Analysis of SLC37A4 gene in 3 cases of glycogen storage disease type Ⅰb

VernacularTitle:3例糖原累积症 Ⅰb型SLC37A4基因分析
Author: Yuheng YUAN ; Yan LIU ; Zhengqing QIU
Keywords: glycogen storage disease type Ⅰb; SLC37A4 gene; glucose 6 phosphate transferase; gene mutation
From: Journal of Clinical Pediatrics 2017;35(3):179-182
CountryChina
Language:Chinese
Abstract: Objectives To analyze SLC37A4 gene mutations in glycogen storage disease type Ⅰb patients and to investigate the correlation between genotype and phenotype.

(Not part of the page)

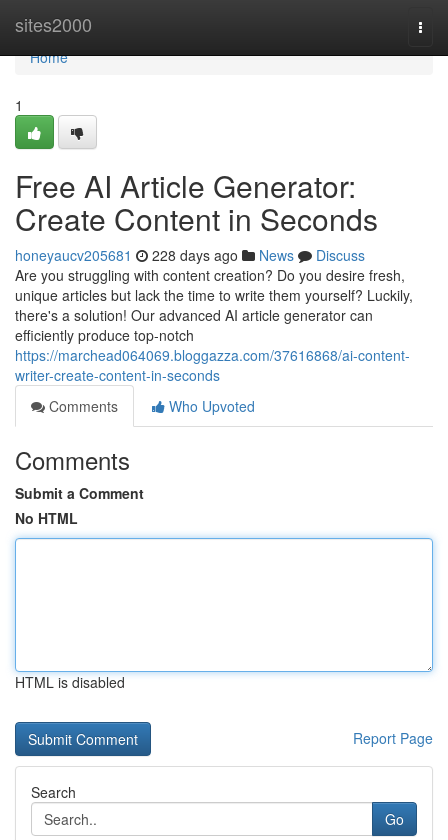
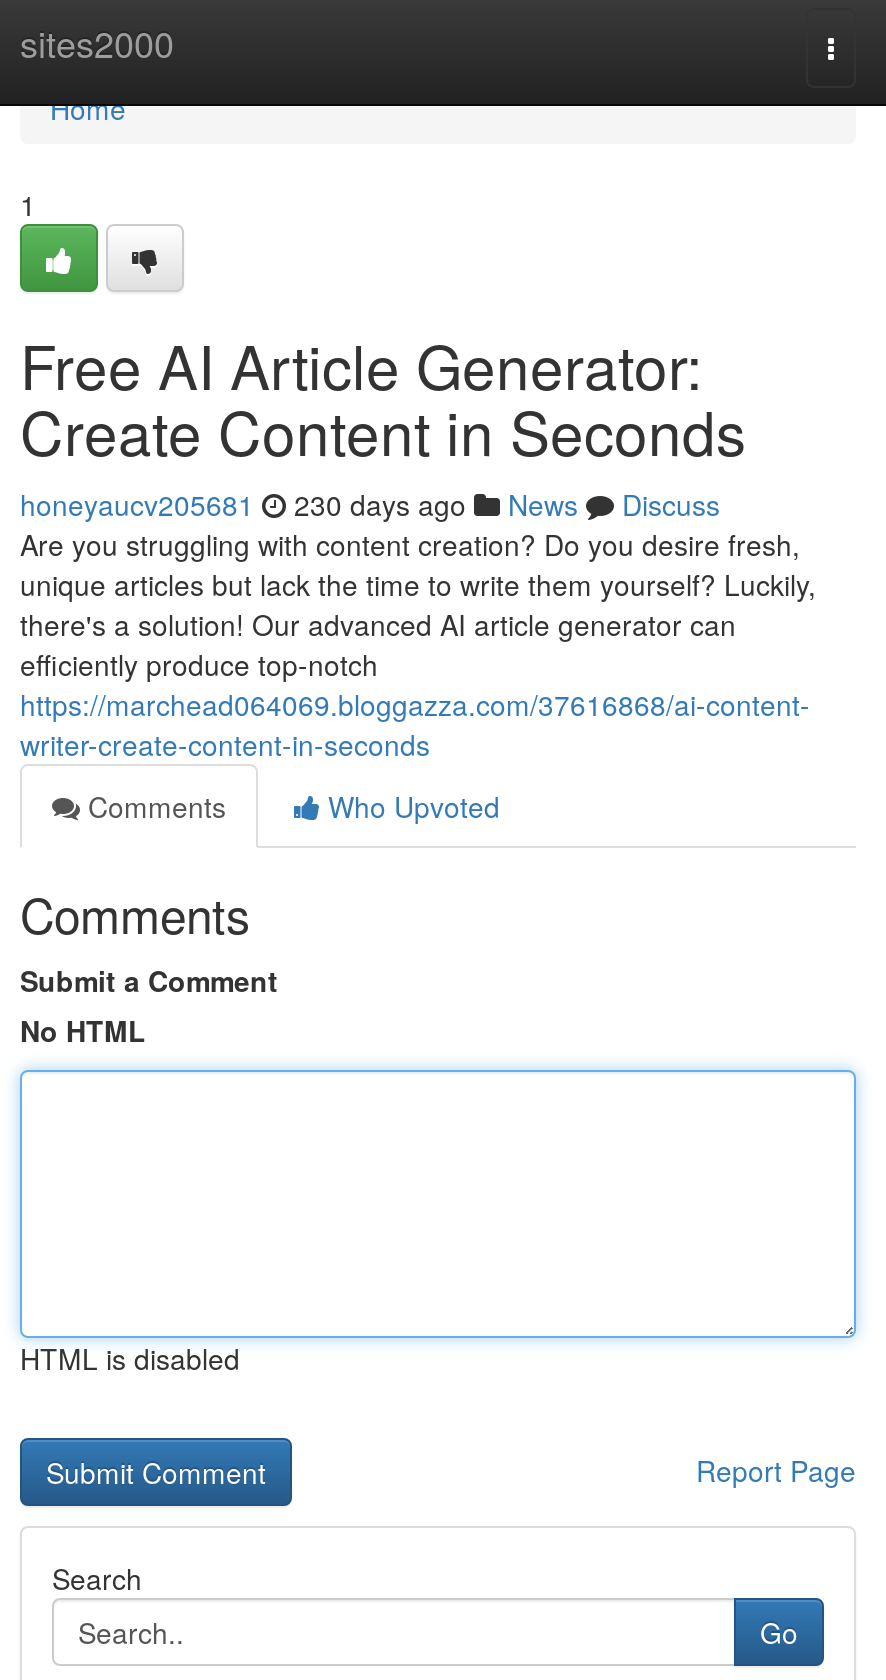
- honeyaucv205681 228 days ago News Discuss
+ honeyaucv205681 230 days ago News Discuss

Methods The clinical data and SLC37A4 gene detection results of 3 cases of glycogen storage disease type Ⅰb were analyzed retrospectively. Results Two males and one female aged 6 years, 9 years, and 16 years respectively were presented with hepatomegaly, fasting hypoglycemia, slactic academia, hyperlipidemia, and granulocytopenia. The analysis of 6 alleles in SLC37A4 gene by direct sequencing of peripheral blood DNA found 4 mutations, including 2 missense mutation (p. Leu23Arg and p.Pro191Leu), one shear mutation (c.870+5G>A), and one deletion mutation (c.1042_1043 del CT). The genotypes of these 3 cases were p.Pro191Leu, p.Pro191Leu;p. Leu23Arg, c.870+5G>A;p.Pro191Leu, p.Leu347ValfsX53 respectively. Conclusions There were 4 mutations detected among these 3 cases of glycogen storage disease type Ⅰb. All of those were known mutations. The most common mutation was p.Pro191Leu. It can not be excluded that P.Gly149Glu homozygous mutation is associated with repeated infections.